После окончания этой массовой, но необъявленной чистки никаких проблем с психическим здоровьем подрастающего поколения функционеров и их старших товарищей, казалось бы, больше не было. Но вскоре началась коллективизация вместе с сопутствовавшим ей усилением классовой борьбы, и партийный аппарат вместе с комсомольскими работниками в очередной раз попал в стрессовую ситуацию, по нервной нагрузке вполне сопоставимую с тем, что происходило в революционные годы.
К примеру, в 1932 году, когда начались чистки в комсомольских организациях Северокавказского края, местным товарищам сурово разъясняли всю серьезность ситуации.

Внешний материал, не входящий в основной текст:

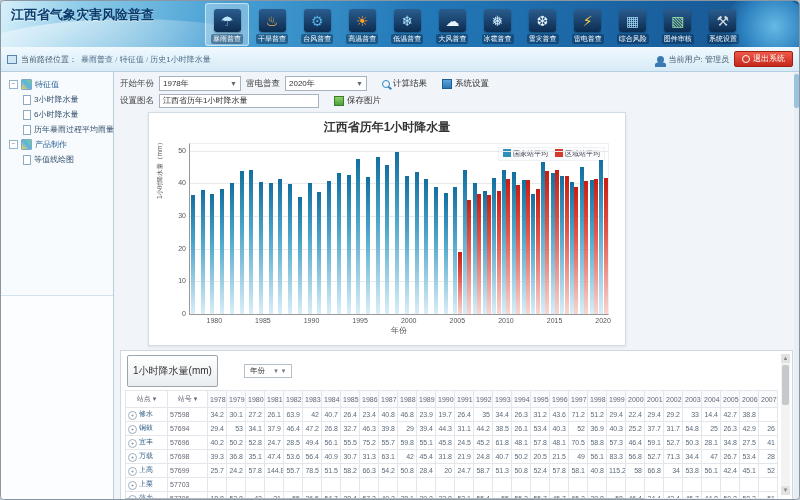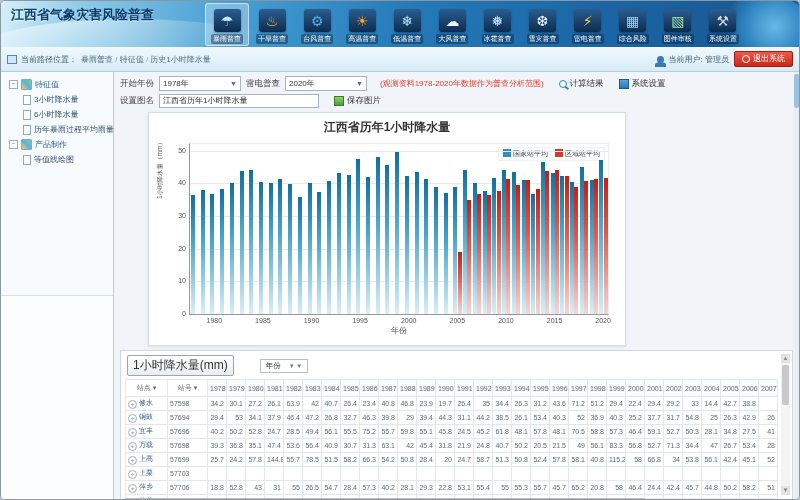--- a/index.html
+++ b/index.html
@@ -69,21 +69,21 @@
   .bar.blue{background:linear-gradient(180deg,#136f9e 0%,#4ba5ca 40%,#d9eef8 100%);}
   .bar.red{background:linear-gradient(180deg,#c81d12 0%,#e2574c 40%,#f7d6d1 100%);}
   .ylab{position:absolute;left:-34px;top:50%;transform:rotate(-90deg) translateX(50%);transform-origin:left top;font-size:6.5px;color:#555;white-space:nowrap;}
   .xlab{position:absolute;left:50%;bottom:-22px;transform:translateX(-50%);font-size:8px;color:#555;}
   .legend{position:absolute;right:3px;top:3px;display:flex;gap:7px;align-items:center;background:rgba(250,252,254,.95);border:1px solid #eef2f5;padding:1px 4px;font-size:7px;color:#445;}
   .sw{width:8px;height:8px;display:inline-block;margin-right:2px;vertical-align:-1px;}
 
   
   .table-area{margin:4px 6px 0 6px;flex:1;background:#fff;border:1px solid #cfd8e0;position:relative;overflow:hidden;padding:3px 14px 10px 4px;}
   .table-toolbar{display:flex;gap:26px;padding:1px 0 3px 2px;align-items:center;}
-  .unit-btn{border:1px solid #9aa5ae;border-radius:2px;background:linear-gradient(#ffffff,#e9edf0);font-size:12px;padding:1px 5px;color:#333;cursor:pointer;}
+  .unit-btn{border:1px solid #9aa5ae;border-radius:2px;background:linear-gradient(#ffffff,#e9edf0);font-size:10px;padding:8px 5px;color:#333;cursor:pointer;}
   .year-filter{border:1px solid #b6bfc7;background:#fff;font-size:7.5px;padding:1px 5px;color:#333;display:flex;gap:8px;align-items:center;cursor:pointer;}
   .year-filter .arr{color:#778;font-size:6px;}
   table.grid{border-collapse:collapse;table-layout:fixed;width:100%;font-size:7px;color:#5a6b7c;}
   .grid th,.grid td{border:1px solid #e3e6ea;padding:1px 2px;height:10px;overflow:hidden;white-space:nowrap;}
   .grid th{background:#fafbfc;color:#667;font-weight:normal;text-align:center;height:14px;}
   .grid th.fcol{background:#fff;}
   .grid td.num{text-align:right;}
   .grid td.stn{color:#2f5d86;text-align:left;}
   .grid td.sid{color:#667;text-align:left;}
   .plus{display:inline-block;width:7px;height:7px;border:1px solid #9fb0be;border-radius:50%;font-size:6px;line-height:6px;text-align:center;color:#789;margin-right:2px;vertical-align:-1px;}
@@ -213,21 +213,20 @@
           <span class="lbl">开始年份</span>
           <span class="select">
             <span>1978年</span>
               <span class="arr">▼</span>
           </span>
           <span class="lbl">雷电普查</span>
           <span class="select">
             <span>2020年</span>
               <span class="arr">▼</span>
           </span>
-          <span class="note">(观测资料1978-2020年数据作为普查分析范围)</span>
           <span class="mini-btn">
             <span class="mag"></span>
             <span>计算结果</span>
           </span>
           <span class="mini-btn">
             <span class="sheet"></span>
             <span>系统设置</span>
           </span>
         </div>
         <div class="ctl-row">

"Центральный комитет ВЛКСМ,— писал заместитель председателя Центральной комиссии по чистке А. Татарников,— был вынужден признать необходимым очищение сельских комсомольских организаций Северокавказского края от чуждых и примазавшихся элементов, что приведет к решительному укреплению их рядов и обеспечит наибольший подъем классовой бдительности и боеспособности в борьбе с кулаком. Вот почему каждому комсомольцу надо уяснять все политическое значение чистки, широко разъяснить ее задачи не только среди комсомольцев, но и среди широких масс беспартийной рабочей и колхозной молодежи. Надо понять, что одним из проводимых мероприятий по слому саботажа, организованного кулачеством на Кубани, является чистка комсомольских рядов от тех, кто способствует этому саботажу, кто является изменником и предателем интересов партии и рабочего класса, кто прикрыл свое контрреволюционное нутро комсомольским билетом".
А чтобы всем было ясно, что никто не собирается шутить, Татарников приводил примеры уже проведенных в крае чисток:
"В Ново-Рождественской станице (Тихорецкого района) из 129 проверенных членов ВЛКСМ исключено 59 чел., из них классово-чуждых элементов 7, за связь с классово-чуждыми элементами 2, за организацию и пособничество кулацкому саботажу 25, за расхищение колхозного хлеба 7, за пьянство и хулиганство 1 и по др. причинам 14 чел.".
Все ли исключенные провинились перед партией и государством, значения не имело. Ведь акция носила показательный характер. А для усиления эффекта вслед за этим наказали курировавшего станицу и "проявившего политическую слепоту" члена бюро Тихорецкого райкома ВЛКСМ Попова, о чем также много писали в то время в газетах края.
После подобных мероприятий у нестойких функционеров снова наблюдались неврастения и расстройства психики. Их по сложившейся традиции безжалостно увольняли, по сути, продолжая процесс селекции партийного и государственного аппарата. Ведь он гораздо лучше работает, когда в нем нет рефлексирующих революционных романтиков или чрезмерно идейных товарищей, склонных к оппозиционности.